[Dataset entries]

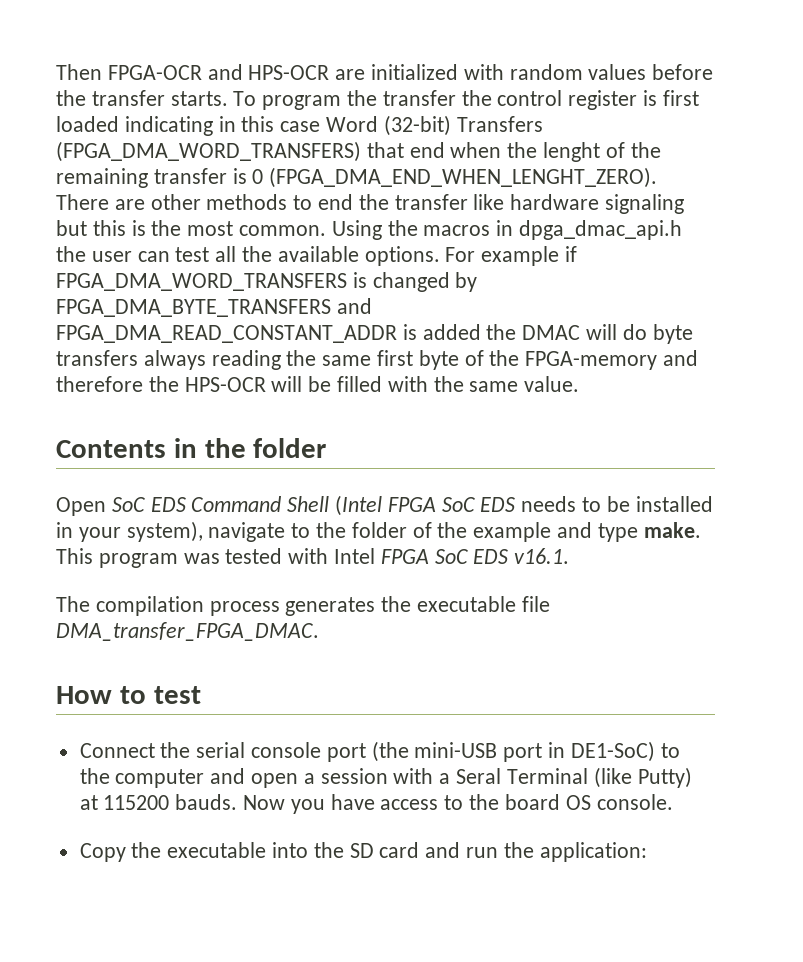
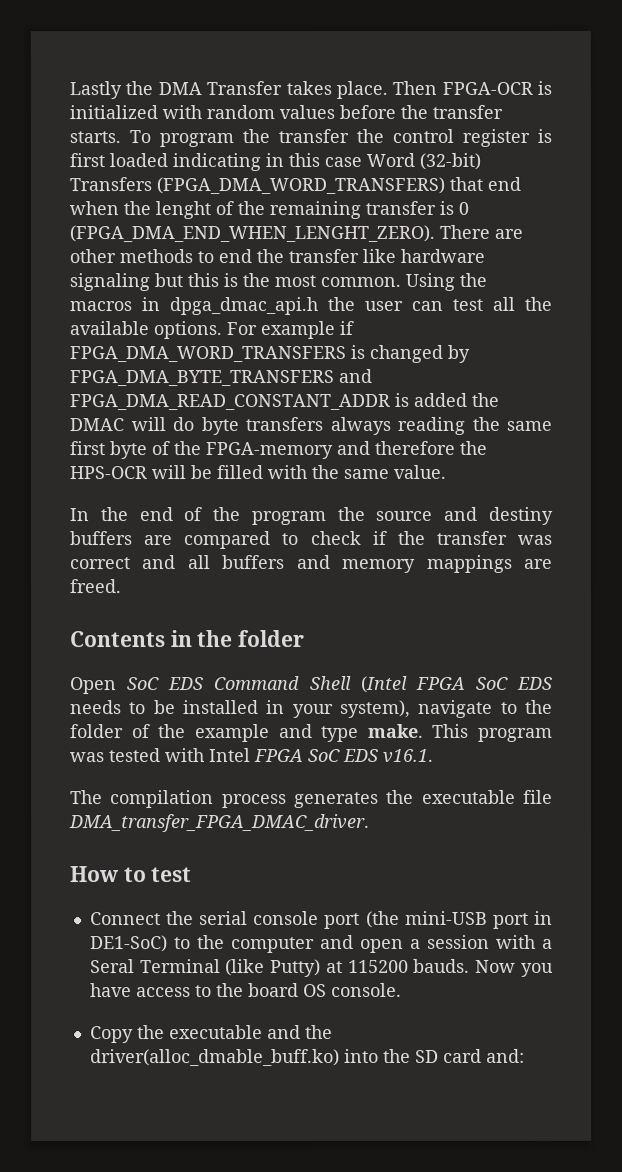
[56,64,366,80] Then FPGA-OCR and HPS-OCR are -> [69,80,552,100] Lastly the DMA Transfer takes place. Then FPGA-OCR is
(580, 384) none -> [69,506,553,526] [69,530,552,550] [69,554,552,573] [69,579,122,594] // In the end of the program the source and destiny buffers are compared to check if the transfer was correct and all buffers and memory mappings are freed.
[56,622,319,641] DMA_transfer_FPGA_DMAC. -> [69,813,370,833] DMA_transfer_FPGA_DMAC_driver.
(267, 850) none -> [266,1024,333,1040] [89,1048,340,1067] and the driver(alloc_dmable_buff.ko)
[425,842,647,862] and run the application: -> [485,1048,525,1063] and:

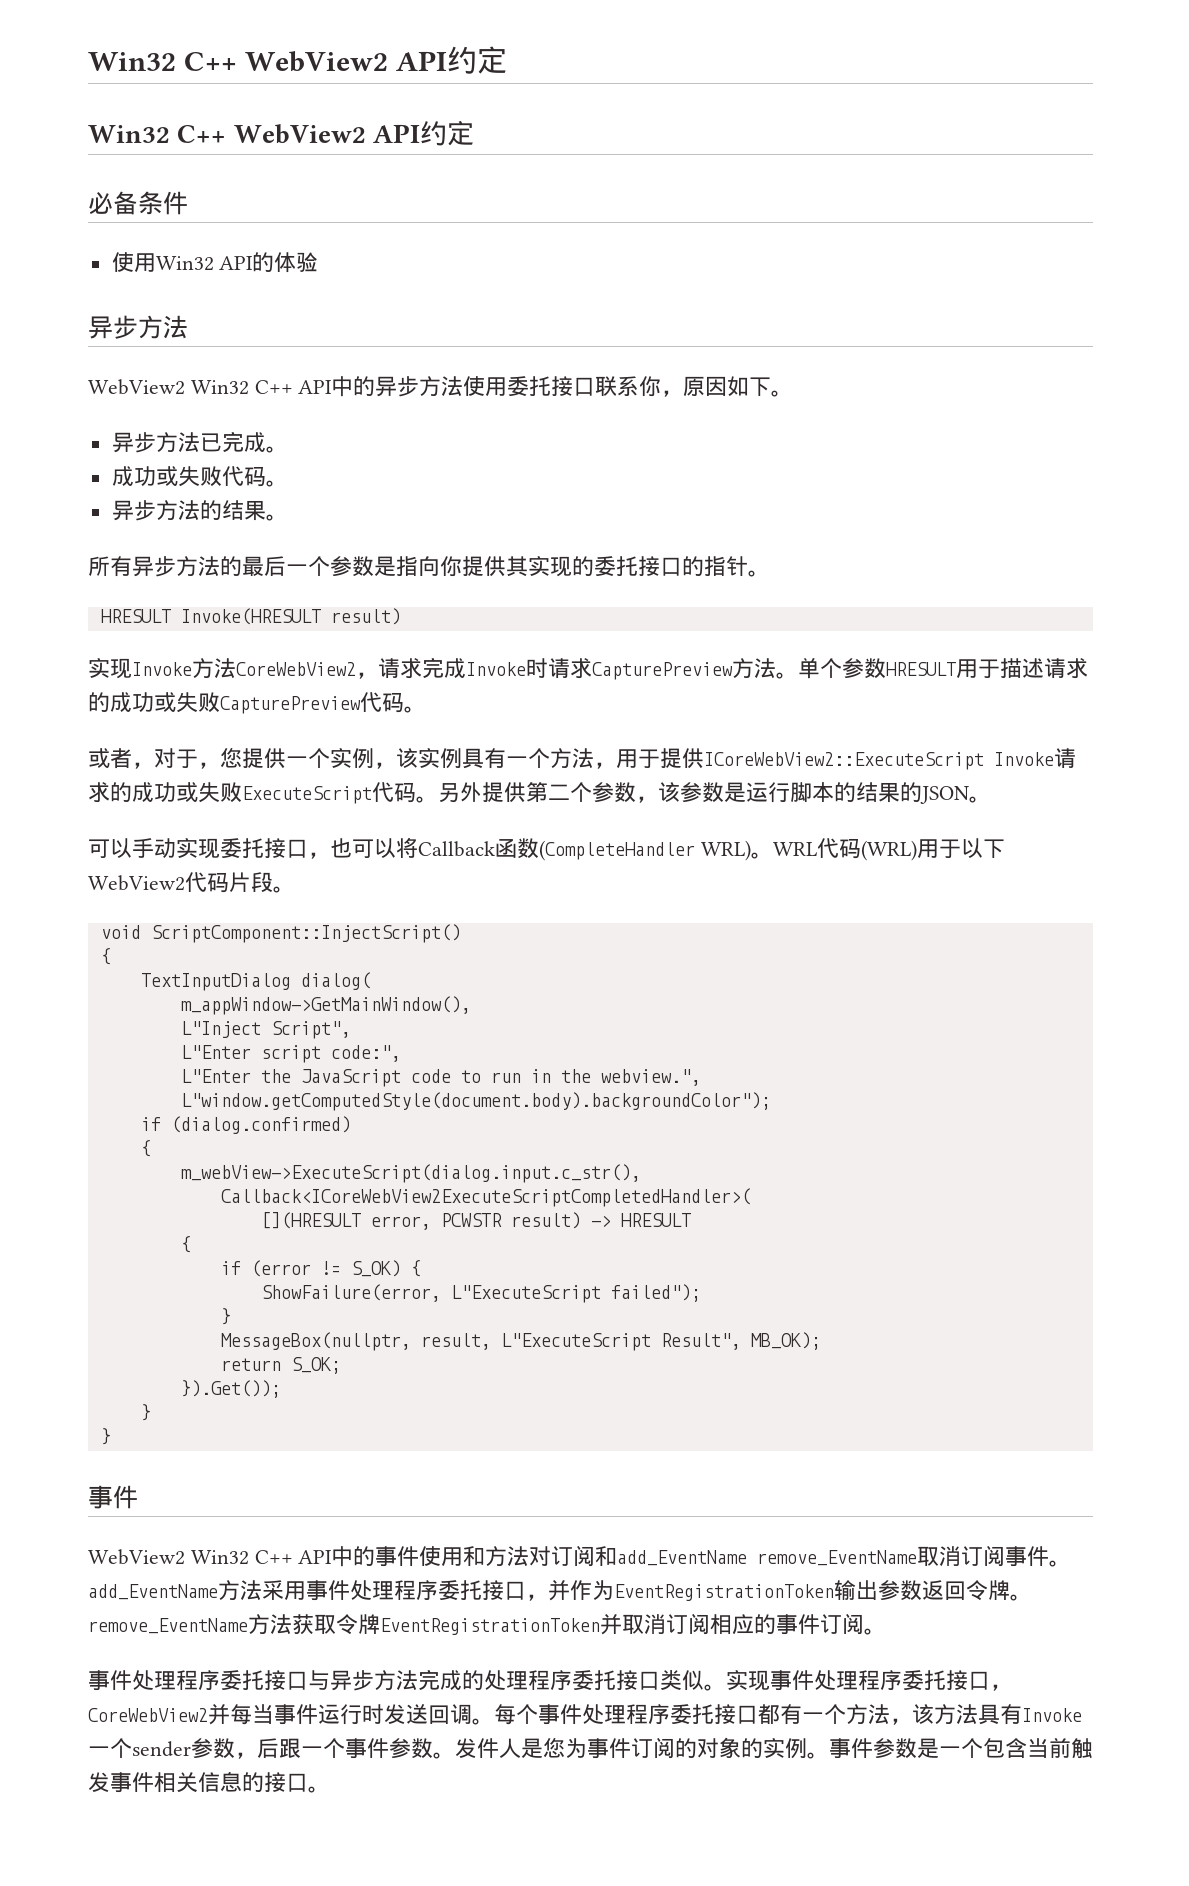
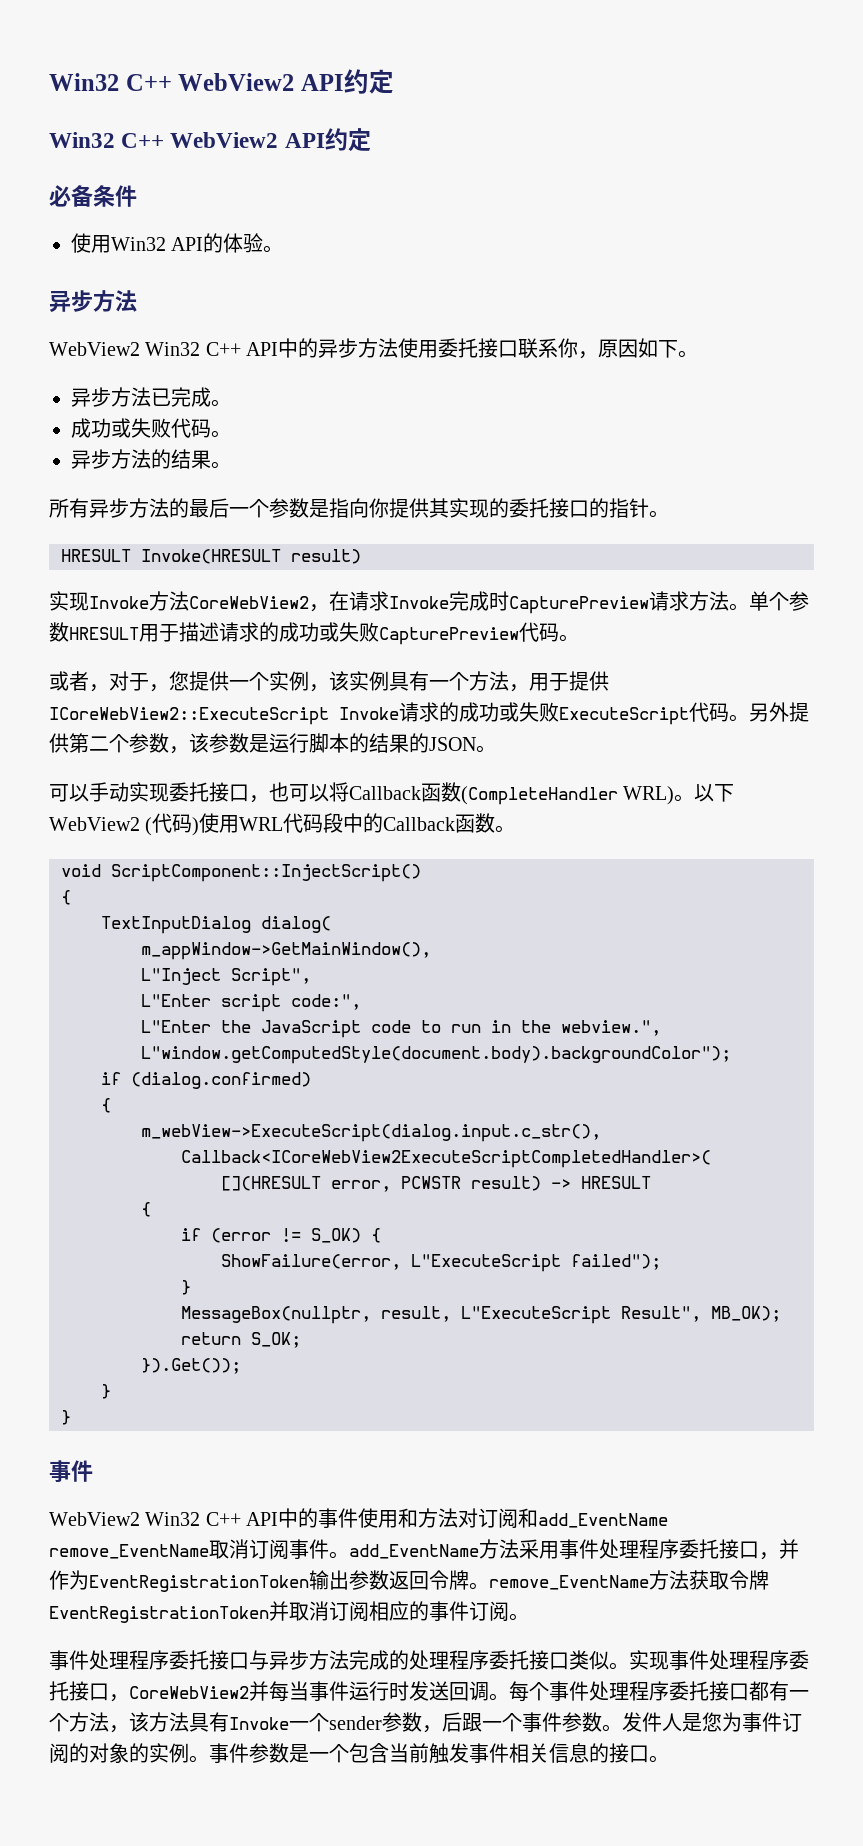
(319, 262) none -> [263,245,284,253] 。
[378,657,733,680] 请求完成Invoke时请求CapturePreview -> [329,591,689,614] 在请求Invoke完成时CapturePreview请求
[772,838,1005,861] [88,872,273,893] WRL代码(WRL)用于以下WebView2代码片段 -> [694,784,735,802] [49,813,496,836] 以下WebView2 (代码)使用WRL代码段中的Callback函数

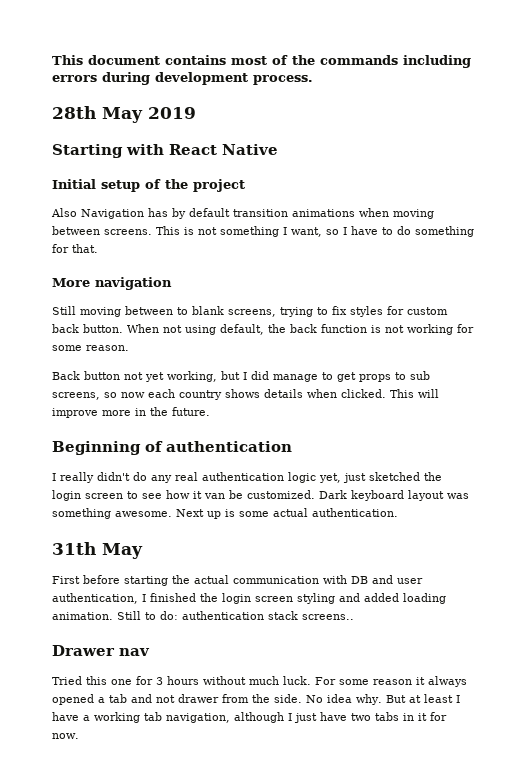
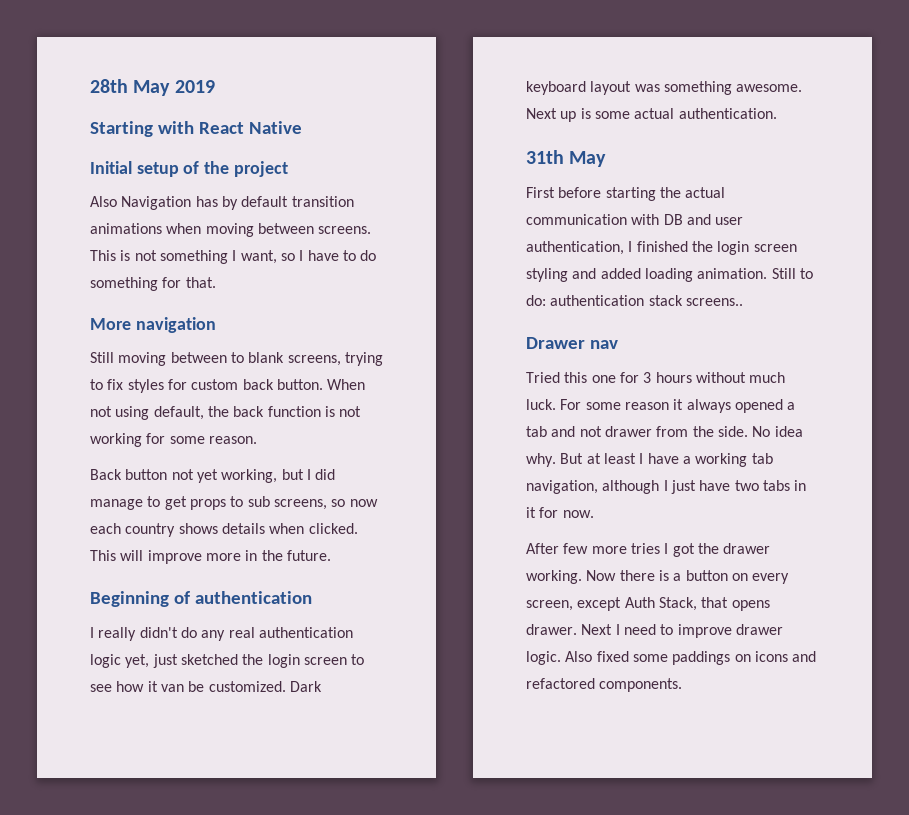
[52,55,471,68] [52,72,313,85] This document contains most of the commands including errors during development process. // -> (90, 86) none
(79, 736) none -> [526,543,771,557] [526,570,790,584] [526,597,770,611] [526,624,783,638] [526,651,817,665] [526,678,683,692] // After few more tries I got the drawer working. Now there is a button on every screen, except Auth Stack, that opens drawer. Next I need to improve drawer logic. Also fixed some paddings on icons and refactored components.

== Assigned task ==
Each line in the data where the string "none" occurs should be identified and copied.

== Result below ==
(580, 384) none -> [69,506,553,526] [69,530,552,550] [69,554,552,573] [69,579,122,594] // In the end of the program the source and destiny buffers are compared to check if the transfer was correct and all buffers and memory mappings are freed.
(267, 850) none -> [266,1024,333,1040] [89,1048,340,1067] and the driver(alloc_dmable_buff.ko)
(319, 262) none -> [263,245,284,253] 。
[52,55,471,68] [52,72,313,85] This document contains most of the commands including errors during development process. // -> (90, 86) none
(79, 736) none -> [526,543,771,557] [526,570,790,584] [526,597,770,611] [526,624,783,638] [526,651,817,665] [526,678,683,692] // After few more tries I got the drawer working. Now there is a button on every screen, except Auth Stack, that opens drawer. Next I need to improve drawer logic. Also fixed some paddings on icons and refactored components.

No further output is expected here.